MEDFORD, OREGON - As the Pacific Northwest enjoys summer, everyone comes outside, and that means little ticks too. The Centers For Disease Control (CDC) reported in 2002 nearly 24,000 cases of Lyme disease nationally, up 40 percent from the previous year. Jackson and Josephine counties continue to lead Oregon in west coast cases of Lyme disease.

Named for the town of Lyme, Connecticut where the disease was discovered in the late 1970's, Lyme disease is now found in 49 states and the District of Columbia. The Oregon Lyme Disease Network, started in 2003 (www.junipermeadow.com/lyme/) reports that Lyme disease is the leading cause of vector-borne infectious illness in the United States.

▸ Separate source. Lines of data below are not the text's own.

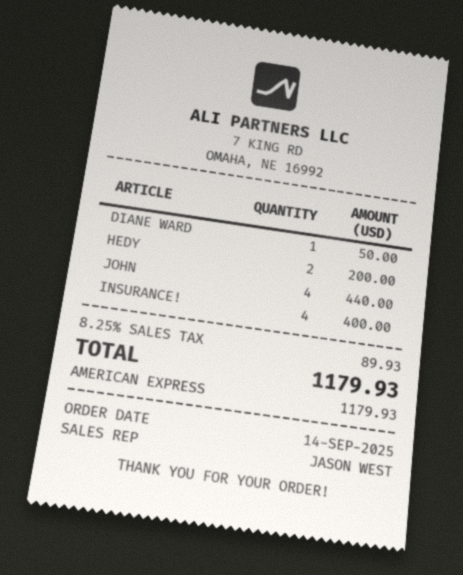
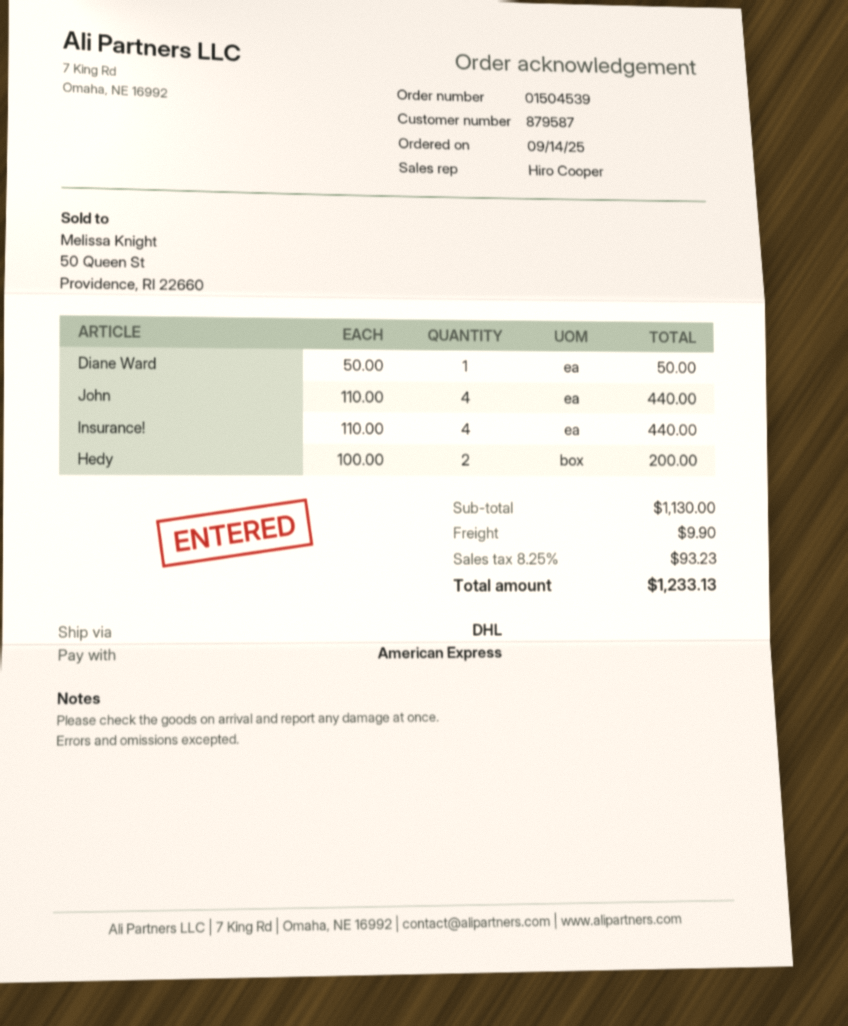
sales rep: JASON WEST -> Hiro Cooper
INSURANCE!: 4 for 400.00 -> 4 for 440.00
shipping: none -> 9.90
tax: 8.25% = 89.93 -> 8.25% = 93.23
total: 1179.93 -> 1233.13

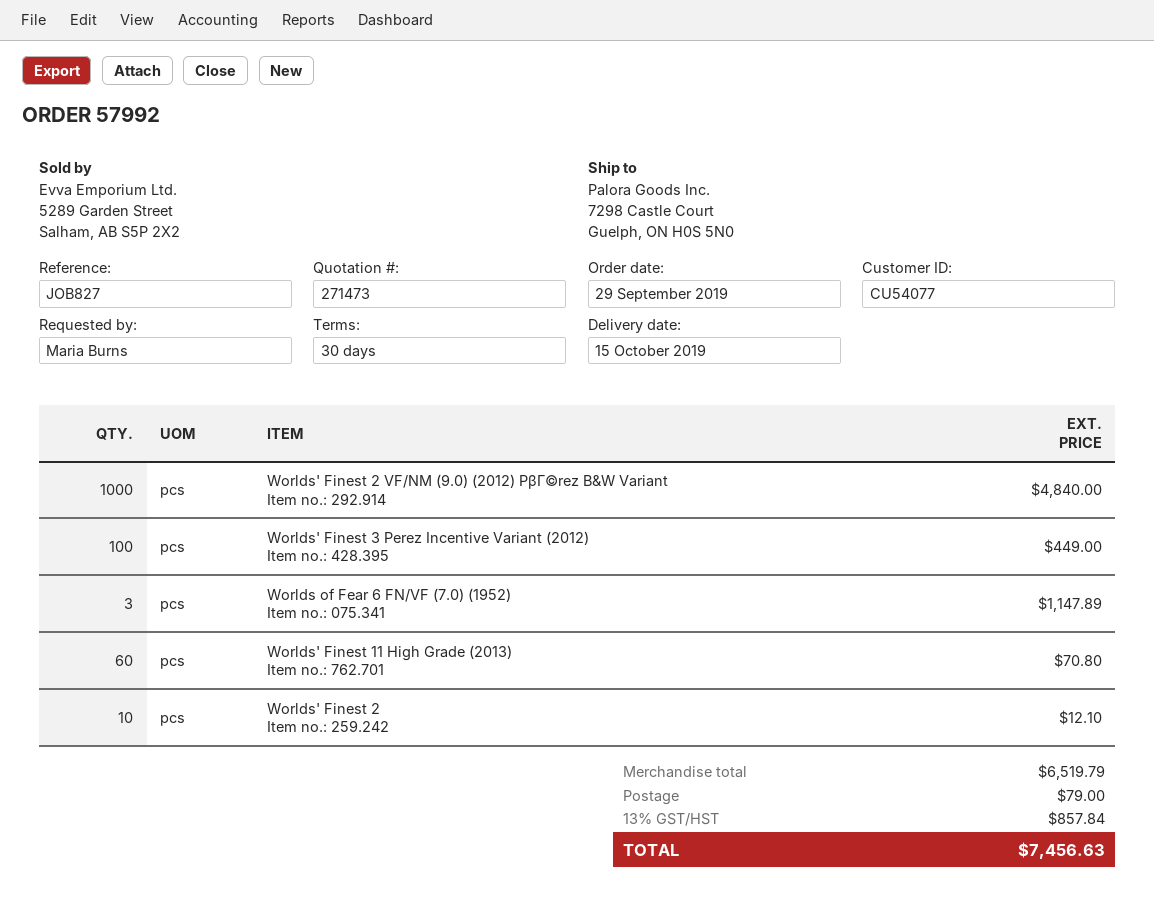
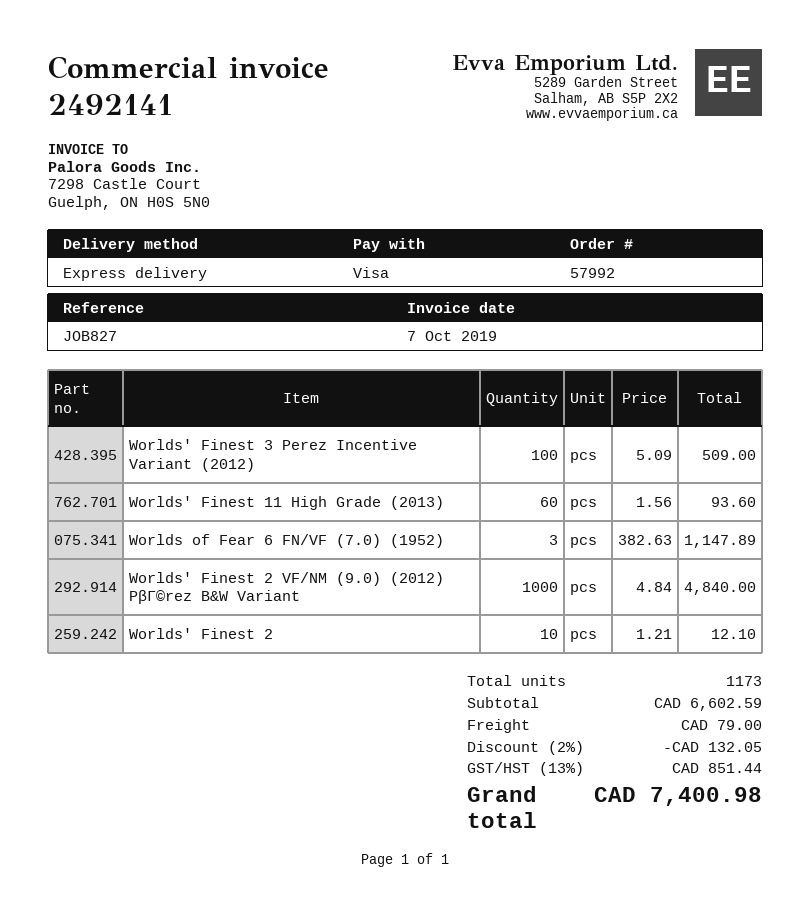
Worlds' Finest 3 Perez Incentive Variant (2012): 100 for 449.00 -> 100 for 509.00
Worlds' Finest 11 High Grade (2013): 60 for 70.80 -> 60 for 93.60
subtotal: 6519.79 -> 6602.59
discount: none -> 2% = 132.05
tax: 13% = 857.84 -> 13% = 851.44
total: 7456.63 -> 7400.98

Carol Knapp, Jackson County Health Department Communicable Disease nurse says, "We have one case this year. We had one case in 2003 and one in 2002. But many times clinicians don't report Lyme disease."

According to the most current data, Jackson and Josephine counties combined have had an average only five cases a year. At the beginning of July statewide there were 17 reported cases of Lyme disease, up from eight cases at the same time last year.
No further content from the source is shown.